Julien Macdonald has really put his foot in it. The Welsh fashion designer and Britain’s Next Top Model judge has totally slammed plus-size models, referring to aspiring models in a size larger than an eight “a joke.”
I can remember when I was a teenager in the ‘90s hearing tales about modeling being a career that went hand in hand with eating disorders. I survived Kate Moss and the whole “waif” thing. What I don’t remember is ever seeing a plus-size model in a magazine (beyond Lane Bryant circulars or something). This is not the case today, where some plus-size models are actually almost-sort-of household names, where you can see curvier women in an increasing number of magazines and billboards.
Am I just remembering things wrong, or are Julien Macdonald and I just looking at the same world differently? (And, to be fair — and unfortunate — it is far more his world than mine).
Macdonald, who has an OBE for services to fashion, told Wales on Sunday in an interview: ‘This is a serious show. A catwalk model is a size six to eight.
‘You can’t have a plus size girl winning – it makes it a joke.’
Um … a joke? You’re, uh, joking, right?
Macdonald, ex-creative director for Givenchy, is unimpressed with the move towards using larger girls in campaigns, claiming the reality of the industry will take its toll on any model over size eight.
He said: ‘It’s not fair on them – you’re setting them up for a fall – I know what would happen to them afterwards,’ he said.
‘They are looked down on, they’re frowned upon.If you’re a size 14 in a room full of size eights – you’re in the wrong room.’
Hmm. Apparently not joking. Fortunately, the modeling world seems to be parting company with Macdonald on this issue.
Several designers and high fashion magazines have begun to use curvier models as the size zero debate continues to dominate headlines since the British Fashion Council’s Model Health Enquiry in 2007 was launched in response to concerns about the health of models on the catwalks at London Fashion Week.

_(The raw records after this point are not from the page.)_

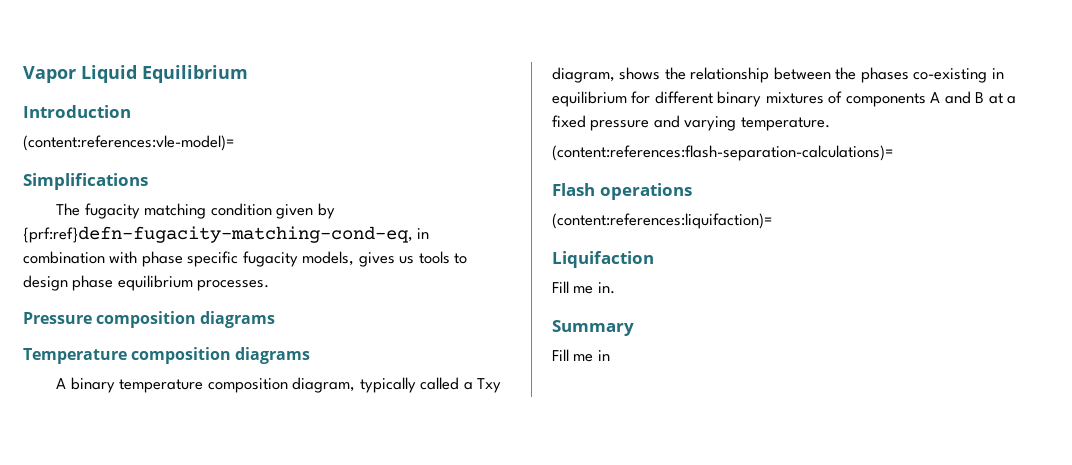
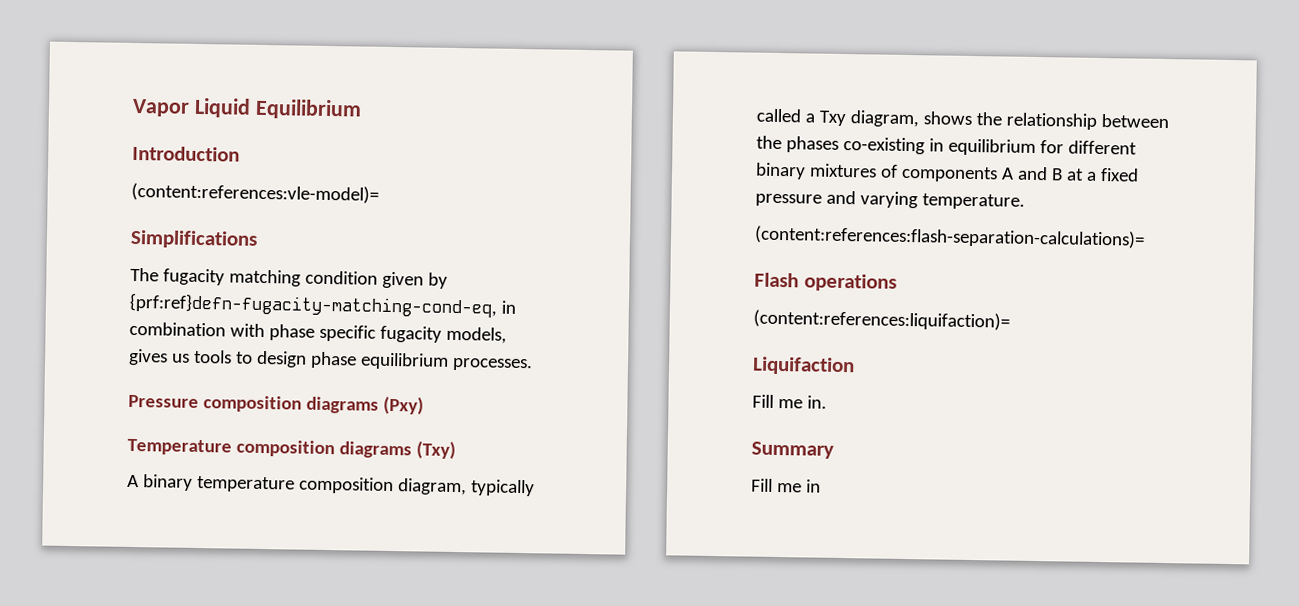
(276, 319) none -> [382,395,424,415] (Pxy)
(311, 355) none -> [415,440,456,460] (Txy)

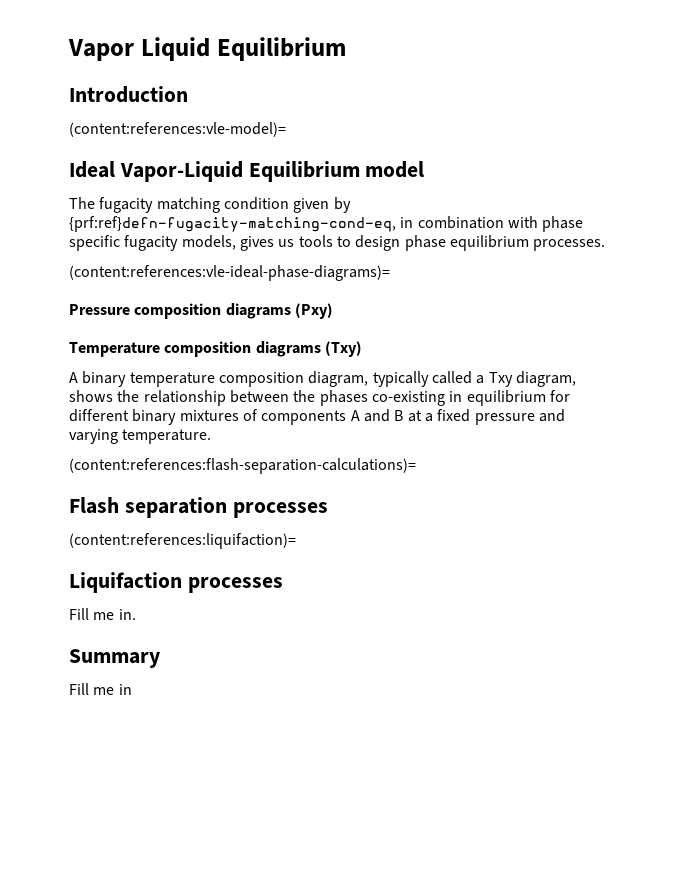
[130,229,258,249] Simplifications -> [69,161,425,182] Ideal Vapor-Liquid Equilibrium model
(533, 364) none -> [69,265,390,281] // (content:references:vle-ideal-phase-diagrams)=
[803,273,897,292] operations -> [124,497,328,518] separation processes
(855, 366) none -> [187,577,283,593] processes

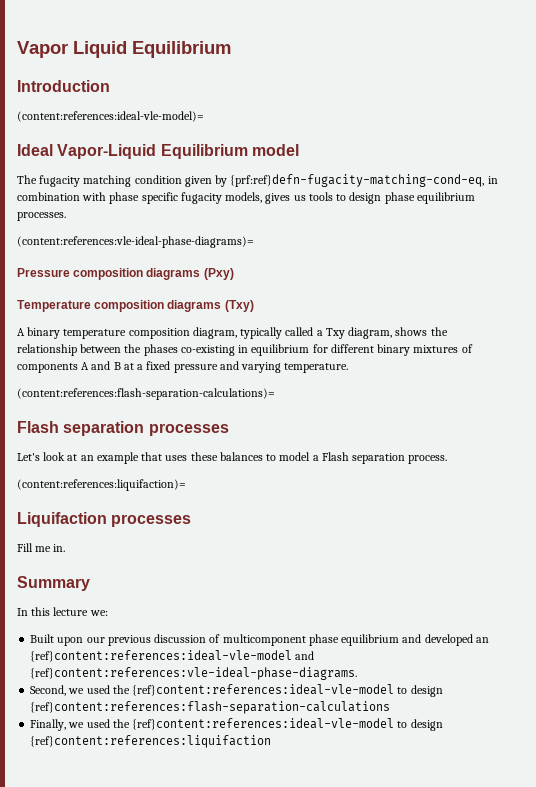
[69,122,286,137] (content:references:vle-model)= -> [17,111,204,122] (content:references:ideal-vle-model)=
(328, 510) none -> [17,452,448,464] // Let's look at an example that uses these balances to model a Flash separation process.
[69,683,132,695] Fill me in -> [17,607,108,616] [30,634,489,646] [30,650,315,662] [30,667,358,680] [30,684,443,697] [30,701,391,714] [30,718,443,731] [30,735,272,748] In this lecture we: // Built upon our previous discussion of multicomponent phase equilibrium and developed an {ref}content:references:ideal-vle-model and {ref}content:references:vle-ideal-phase-diagrams. // Second, we used the {ref}content:references:ideal-vle-model to design {ref}content:references:flash-separation-calculations // Finally, we used the {ref}content:references:ideal-vle-model to design {ref}content:references:liquifaction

High end fashion label Chanel used plus-sized supermodel Crystal Renn in their most recent show alongside Georgia May Jagger and High Street chain Mango featured her in their 2007 campaign.
Crystal Renn, by the way, is a name to remember. Renn, a Mississippi native, was “discovered” at 14 and immediately told to lose almost half her body weight. She made the effort (I mean, what kid that age wouldn’t drop anything—including a bunch of weight—when having a bona fide modeling career dangling in front of them?), and also fell into the trap that goes along with it. She eventually regained 70 pounds and found her niche as a plus-size model, and also shared her story in the memoir Hungry: A Young Model’s Story of Appetite, Ambition and the Ultimate Embrace of Curves.
The size 16 American spoke out against the designer’s stance, claiming models should not be categorised according to weight.
Renn compares the runaway to the streets, and insists there should be a variety of women representing all shapes and sizes.
She told The Independent: ‘The fashion world needs to change. Women on the street don’t relate to all this talk of plus sizes, and it creates an “us and them” mentality, which leads to comments like the ones Julien Macdonald has made.’
And it’s not just Renn.
In a letter to designers last year, British Vogue editor Alexandra Shulman urged designers to increase sample sizes to prevent them from hiring models with ‘jutting bones and no breasts or hips’.
We are at kind of an interesting fork in the road. On the one hand, companies are going to want to make their clothes look appealing, and the reality is that this tends to be more likely on smaller women. However, let’s be realistic—the average American woman, according to the LA Times, is a size 14 and weighs 162.9 pounds.
It doesn’t have to be Lane Bryant vs. Victoria’s Secret Part Deux , but am I wrong in thinking that models should more accurately represent the typical woman than perpetuating this ridiculous perfect woman myth?